Está errado, se pensarmos nas extinções e na poluição. As imagens terríveis dos plásticos nos mares estão debaixo dos nossos olhos e causam um frio na barriga. Mas o antropocentrismo também está certo, ou melhor, é inevitável. Trata-se de interpretar este princípio. Somos a única espécie capaz de elaborar informações e de fazer isso em relação à nossa vontade de poder: vem à minha mente o termo “greed” [ganância]. Consumimos sem parar.

 

Em vez disso, deveríamos pôr essa capacidade a serviço de nós mesmos e dos povos mais pobres. Qual é a solução, então? Entender que fracassamos. As religiões fracassaram, e as ideologias fracassaram.

 

Penso, então, na encíclica do papa, jamais sonhada por ninguém antes dele, e que Francisco escreveu inspirando-se também em Jonas e Lovelock. Ele nos disse que ou mudamos ou nos afogamos: eu acredito na astúcia da razão, para citar Hegel. Estamos de costas para a parede.

 

Gustavo Zagrebelsky – Estamos diante do risco de uma catástrofe global.
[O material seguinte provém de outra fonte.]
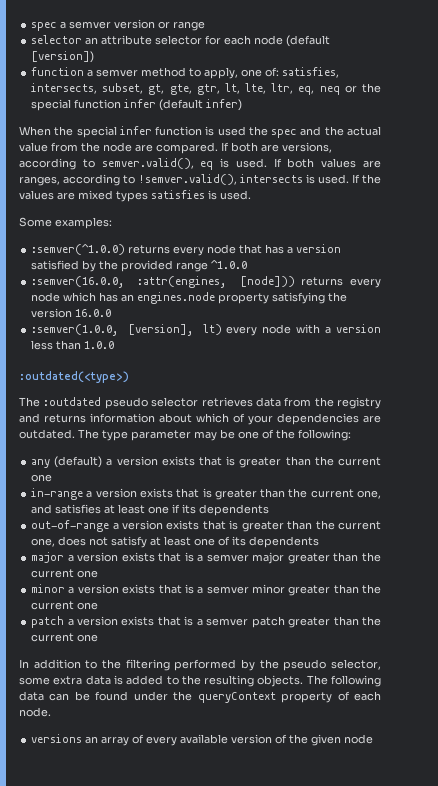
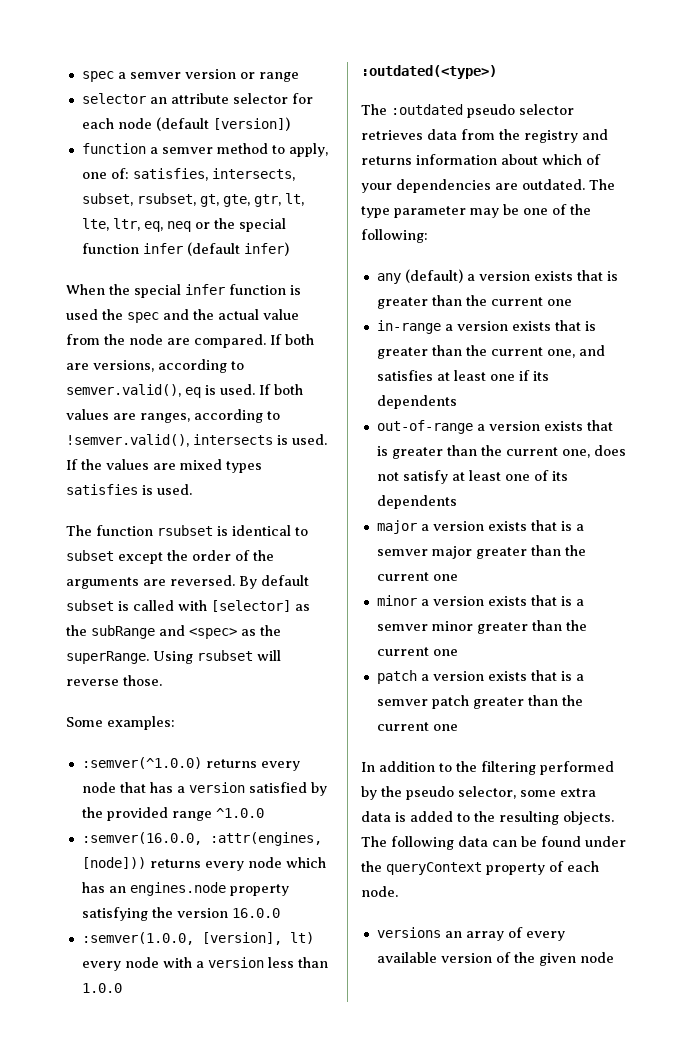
(144, 88) none -> [136,193,196,206] rsubset,
(251, 195) none -> [66,525,308,536] [66,550,274,564] [66,575,309,589] [66,600,310,612] [66,625,281,639] [66,650,281,664] [66,675,162,686] // The function rsubset is identical to subset except the order of the arguments are reversed. By default subset is called with [selector] as the subRange and <spec> as the superRange. Using rsubset will reverse those.

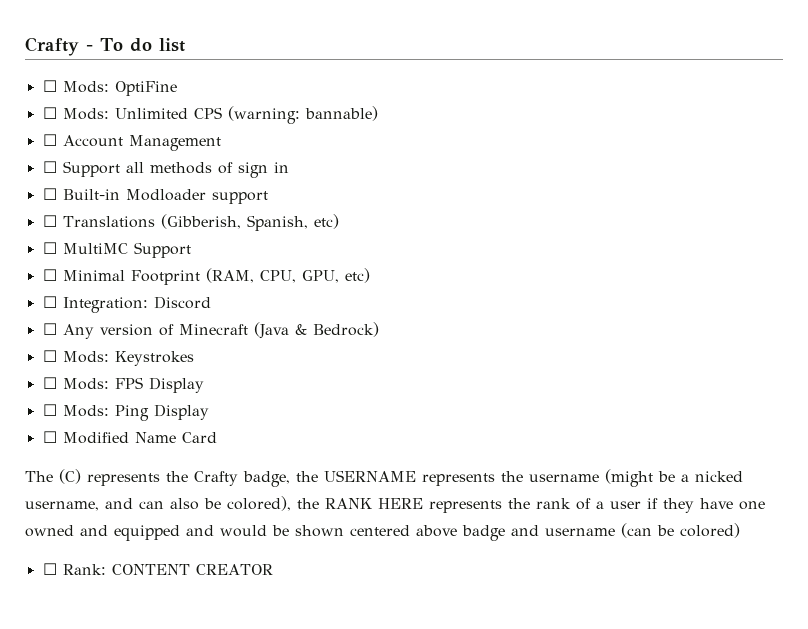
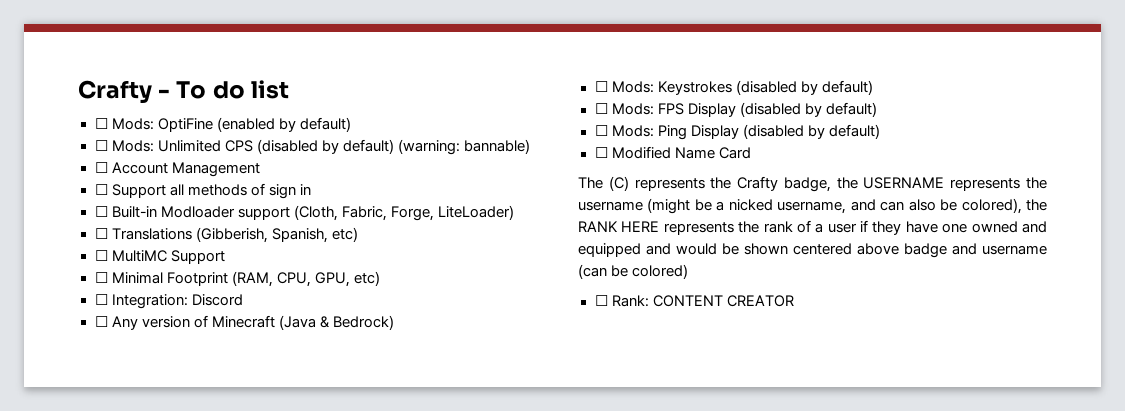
(177, 88) none -> [216,117,351,132] (enabled by default)
(222, 113) none -> [256,139,394,154] (disabled by default)
(268, 197) none -> [293,205,514,221] (Cloth, Fabric, Forge, LiteLoader)
(194, 358) none -> [735,80,873,95] (disabled by default)
(204, 385) none -> [739,102,877,117] (disabled by default)
(209, 412) none -> [742,124,880,139] (disabled by default)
Nossa própria civilização fracassou. É um conceito que Heidegger, o filósofo da técnica e do veneno nela contido, já havia antecipado.

 

E, atrás dele, há uma história de dois milênios, começando por Sófocles: “Muitas são as coisas extraordinárias, mas não existe nada de mais extraordinário do que o homem”. Segundo Sófocles, o homem é um ser transformador e violador. O arado fere a terra, assim como a quilha dos navios fere o mar. Não por acaso, Heidegger recorreu à célebre fórmula: “Só um deus poderá nos salvar”.

 

Mas não nos detenhamos nas palavras, senão nos limitaremos aos discursos autoconsoladores, como invocar um deus ou repetir “fizemos o nosso trabalho”. Penso nos programas de proteção do ambiente, nas declarações de Kyoto e de Paris. Mudaram alguma coisa? Na realidade, permaneceram como letra morta.

 

O que me perturba é que somos nós, nos países ricos, que fazemos os discursos sobre o ambiente. E às populações pobres nós dizemos: “Vocês devem renunciar ao seu desenvolvimento industrial e predatório!”. Mas elas rebatem: “Parem vocês! Vocês depredam o planeta há séculos. Nós continuamos assim, em vez de morrer de fome. Pensaremos nas gerações futuras depois”. Conclusão: falar de ecologia diz respeito a todos, mas isso não pode ser feito da mesma forma para todos. Na base, há uma questão de poder e de potência, e, portanto, de justiça global.

 

Vito Mancuso – A encíclica de Francisco fala de “dívida ecológica”: os Estados ricos poluíram muito, exportam resíduos tóxicos para os países menos desenvolvidos, assim como as indústrias mais poluentes. O senso de justiça nos obriga a reconhecer essa dívida ao lado da econômica. Penso no papa como a “voz que clama no deserto...”.

 

Voltando à frase de Heidegger, “só um deus nos salvará”, acredito que ninguém tem uma solução unívoca. Precisamos de um acordo baseado na escuta: escutemos o economista, o jurista, o empresário, o cientista... Assim, vem novamente à tona a liturgia da palavra. Não temos mais um deus, e nenhum deus virá do céu, com o toque das trombetas, para nos salvar.

 

O sentido filosófico daquela frase, que até mesmo um não crente pode compartilhar, é que existe algo de sagrado. Se o desejo se torna serviço, então tem-se um deus. Ao contrário, a morte de deus é o desejo voraz: faz com que, quanto mais ignorantes somos, mais nos colocamos no centro. Em vez disso, é a cultura e a beleza que nos unem.

 

Gustavo Zagrebelsky – Devemos nos transformar em deuses que olham para a beleza e protegem o mundo. Temo que, quando chegar o dia da crise, aquela que vai morder as nossas vidas, chegará também o dia de um deus: mas ele será um ditador. Temo uma virada autoritária.

 

Vito Mancuso – Acho que seria bom ser árvores. Simone Weil escrevia: as plantas são os únicos seres que se alimentam de luz e não de outra vida. É uma utopia, claro, mas nos sugere o conceito de ecossistema: nós somos cultura e devemos conceber a cultura como um conjunto de relações e interconexões.